Khalilur Rahman is a Bangladeshi diplomat and the Bangladeshi High Commissioner to Canada. He is the former chief coordinator of corona cell at the Ministry of Foreign Affairs.

Early life 
Rahman is a medical doctor from Rajshahi Medical College. He has a M.A. from École nationale d'administration and MPhil from Sorbonne University.

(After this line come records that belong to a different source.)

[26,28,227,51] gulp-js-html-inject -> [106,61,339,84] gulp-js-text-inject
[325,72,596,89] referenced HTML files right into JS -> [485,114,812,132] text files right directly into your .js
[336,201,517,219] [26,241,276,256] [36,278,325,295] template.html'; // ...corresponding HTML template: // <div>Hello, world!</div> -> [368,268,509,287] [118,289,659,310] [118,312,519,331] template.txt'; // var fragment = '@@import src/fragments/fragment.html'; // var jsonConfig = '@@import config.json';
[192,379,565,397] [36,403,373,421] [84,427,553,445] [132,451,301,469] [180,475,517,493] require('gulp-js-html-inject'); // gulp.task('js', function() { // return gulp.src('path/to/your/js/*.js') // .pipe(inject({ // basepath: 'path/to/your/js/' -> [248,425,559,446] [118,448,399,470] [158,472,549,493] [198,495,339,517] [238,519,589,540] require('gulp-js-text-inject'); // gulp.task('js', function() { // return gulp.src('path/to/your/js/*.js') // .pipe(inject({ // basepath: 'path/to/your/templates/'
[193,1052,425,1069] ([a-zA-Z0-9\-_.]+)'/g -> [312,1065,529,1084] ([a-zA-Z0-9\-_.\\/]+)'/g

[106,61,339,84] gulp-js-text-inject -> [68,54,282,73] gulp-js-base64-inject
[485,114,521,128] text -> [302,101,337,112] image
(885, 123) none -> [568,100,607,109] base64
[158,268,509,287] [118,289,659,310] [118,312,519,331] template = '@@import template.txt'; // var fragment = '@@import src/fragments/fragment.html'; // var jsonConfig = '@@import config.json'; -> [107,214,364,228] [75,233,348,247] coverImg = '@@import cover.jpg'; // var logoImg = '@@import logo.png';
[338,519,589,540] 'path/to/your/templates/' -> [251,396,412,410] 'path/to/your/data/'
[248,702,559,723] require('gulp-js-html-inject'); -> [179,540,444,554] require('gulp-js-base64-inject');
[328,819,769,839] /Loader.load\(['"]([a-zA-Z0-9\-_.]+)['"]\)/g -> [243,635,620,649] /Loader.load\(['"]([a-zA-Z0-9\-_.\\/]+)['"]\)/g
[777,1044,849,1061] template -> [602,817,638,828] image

He has a PhD in Public Health from Jawaharlal Nehru University.

Career 
Rahman joined the Bangladesh Civil Service as a foreign service cadre in 1985.

During the COVID-19 pandemic in Bangladesh, Rahman was appointed head of the Corona cell at the Ministry of Foreign Affairs in December 2019. On 16 August 2020, Rahman was appointed the High Commissioner of Bangladesh to Canada. He was appointed to International Civil Aviation Organization. He had previously served at the World Health Organization.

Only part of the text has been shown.